# Task
Print exactly the line with "6.727, 02:35: 4 -> 5" and every line after it, through the final line of the material below.

═══ Entries supplied ═══

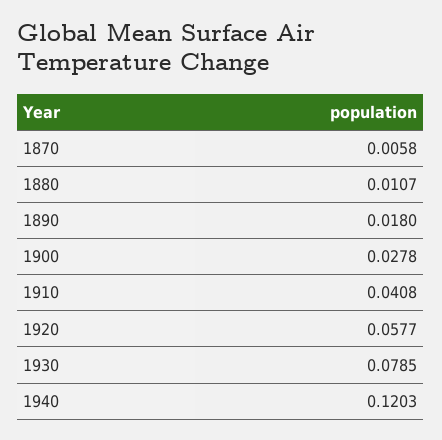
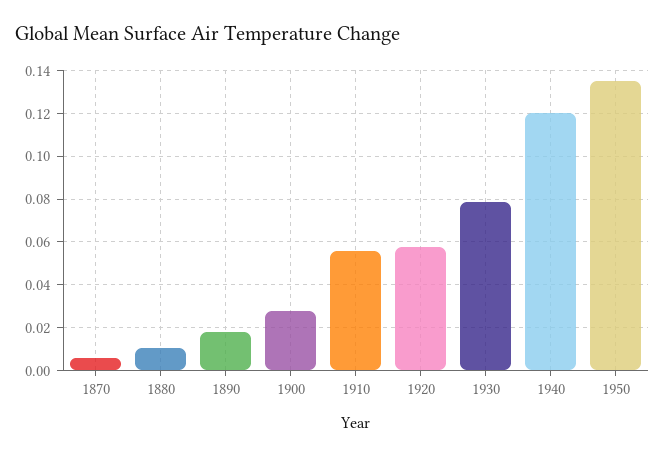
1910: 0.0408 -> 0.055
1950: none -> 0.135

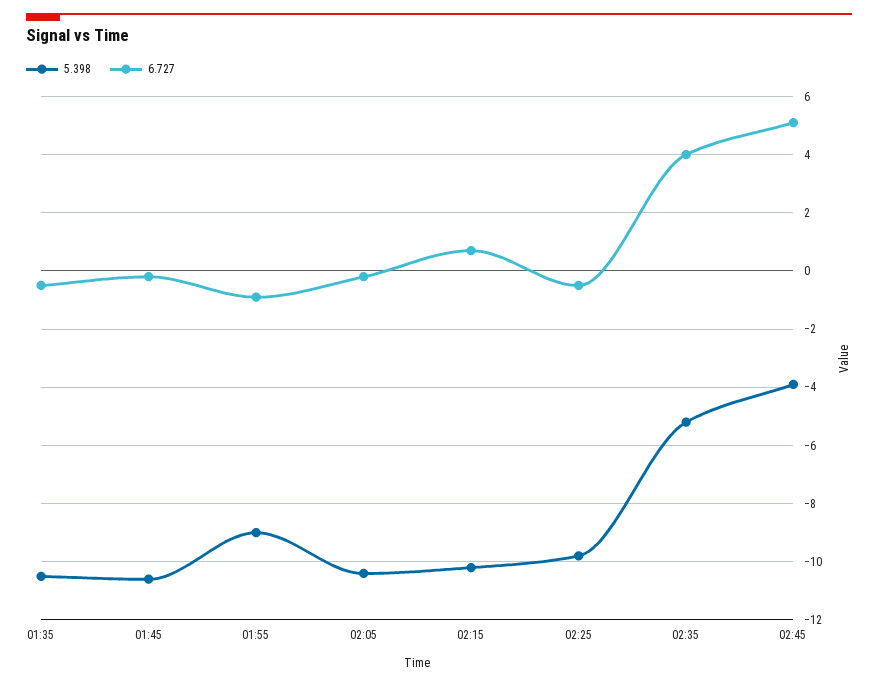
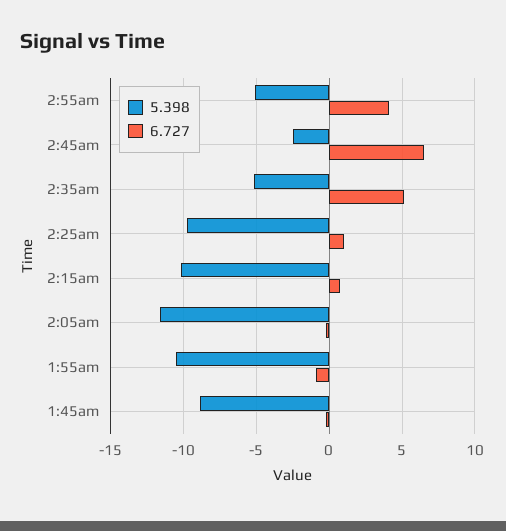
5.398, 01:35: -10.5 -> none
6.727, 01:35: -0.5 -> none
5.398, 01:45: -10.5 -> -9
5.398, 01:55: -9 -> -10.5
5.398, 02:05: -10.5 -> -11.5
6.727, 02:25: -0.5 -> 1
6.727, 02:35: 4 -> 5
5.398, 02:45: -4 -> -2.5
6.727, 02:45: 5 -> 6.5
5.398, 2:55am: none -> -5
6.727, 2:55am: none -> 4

═══

# Output of the task
6.727, 02:35: 4 -> 5
5.398, 02:45: -4 -> -2.5
6.727, 02:45: 5 -> 6.5
5.398, 2:55am: none -> -5
6.727, 2:55am: none -> 4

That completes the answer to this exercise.